The epistemology is obviously a joke, but the allegiance underlying the joke is for real. His allegiance is to team men are women if they say they are, and his hostility is to team men are not women just because they say they are.

I would have thought that verification by “because I say so” would be anathema to scientists. I especially would have thought that when the issue is an obvious material fact which is being denied on the basis of an internal subjective mental state. That doesn’t work for other things – we can’t say “I am the Chrysler building” or “I am a humpback whale” or “I am the solar system” and expect to be believed, so why does it work for men who say they are women? Why does a scientist treat it as obviously and rock solidly true?
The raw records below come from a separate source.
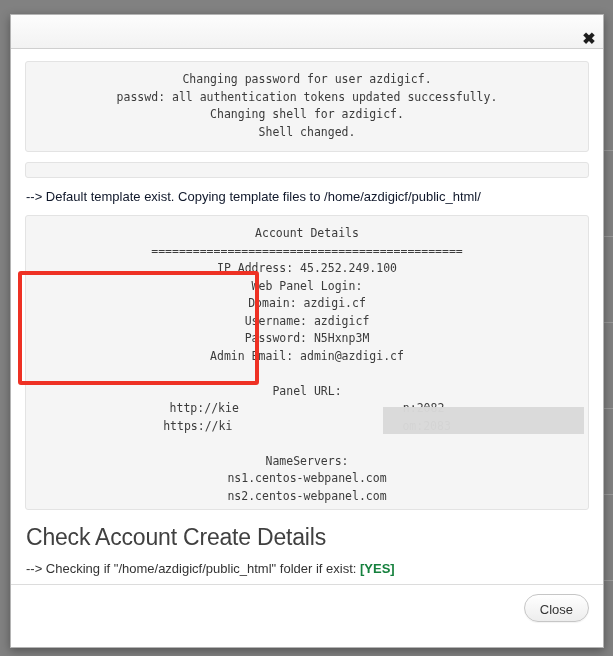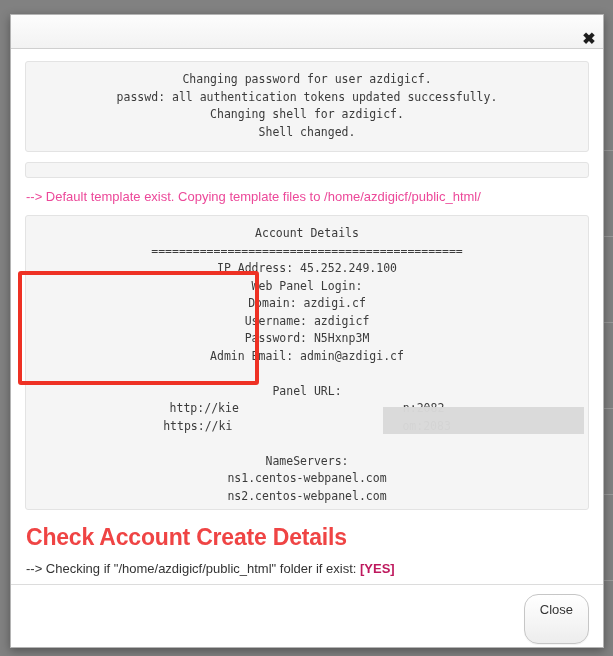--- a/index.html
+++ b/index.html
@@ -99,7 +99,7 @@
     font-family: "Liberation Sans", sans-serif;
     font-size: 13px;
     line-height: 18px;
-    color: #ec4899;
+    color: #0f172a;
     margin: 0 0 9px 1px;
   }
 

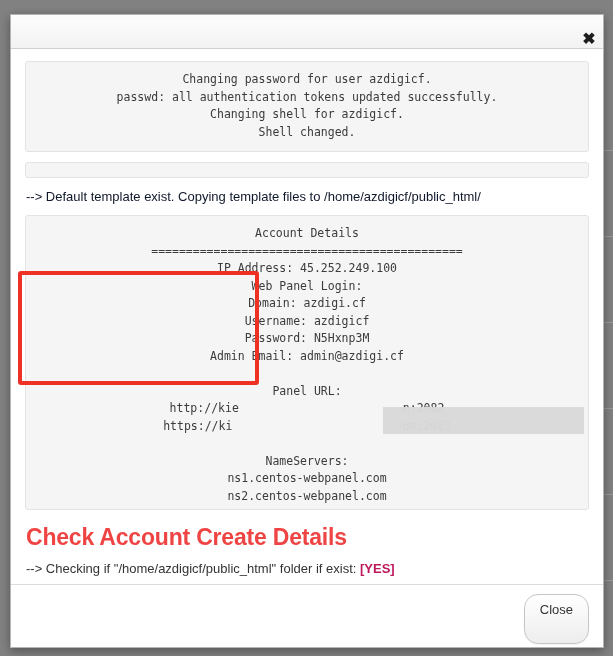--- a/index.html
+++ b/index.html
@@ -124,8 +124,8 @@
   .section-title {
     font-family: "Liberation Sans", sans-serif;
     font-size: 23px;
-    font-weight: bold;
-    color: #ef4444;
+    font-weight: normal;
+    color: #404040;
     margin: 14px 0 9px 1px;
     letter-spacing: -0.2px;
   }

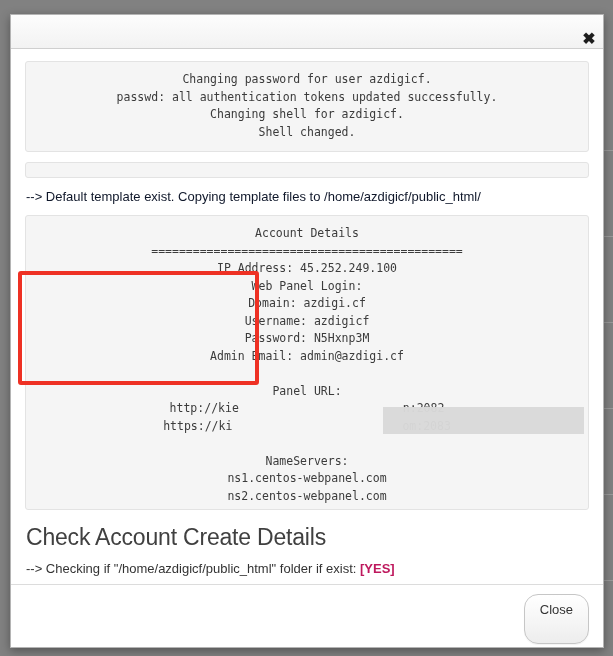--- a/index.html
+++ b/index.html
@@ -136,7 +136,7 @@
     color: #333333;
     margin: 0 0 0 1px;
   }
-  .check-line b { font-weight: bold; color: #be185d; }
+  .check-line b { font-weight: bold; color: #15803d; }
 
   
   .red-box {

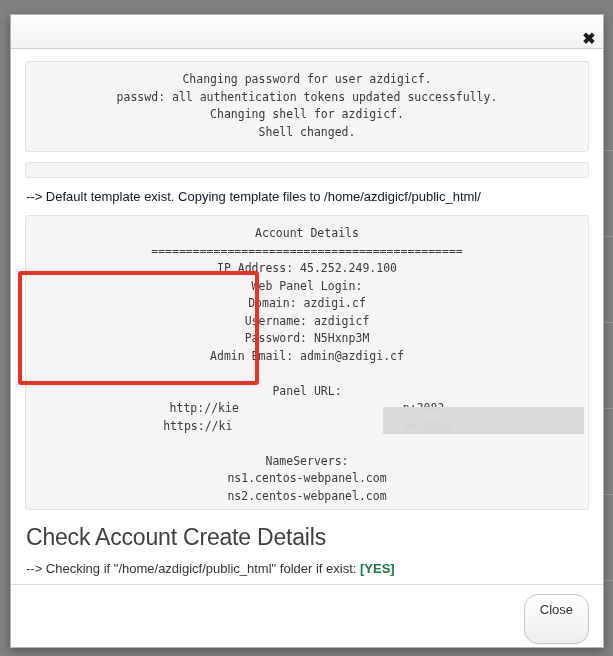--- a/index.html
+++ b/index.html
@@ -161,7 +161,7 @@
   .btn-close {
     display: inline-block;
     min-width: 58px;
-    padding: 7px 15px 26px 15px;
+    padding: 7px 15px 4px 15px;
     font-family: "Liberation Sans", sans-serif;
     font-size: 13px;
     color: #333333;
Granted “women” and “men” are squishier categories than those. It’s possible to masquerade as the other sex, and it may even be possible to fool people for a while. Several of Shakespeare’s plays are constructed around women (played by boys) masquerading as men, and women were not allowed to perform on stage in most cultures until quite recently. But actors play monarchs, murderers, extraterrestrials, all sorts of identities not their own; that doesn’t change the underlying realities. Burt Lahr was never in any danger of actually becoming a lion.

We can all pretend it’s true that men become women by saying the words, but feminists have been explaining why that would be the end of women’s rights so let’s not decide to do that. Apparently Phil Plait doesn’t give a shit, which is sad.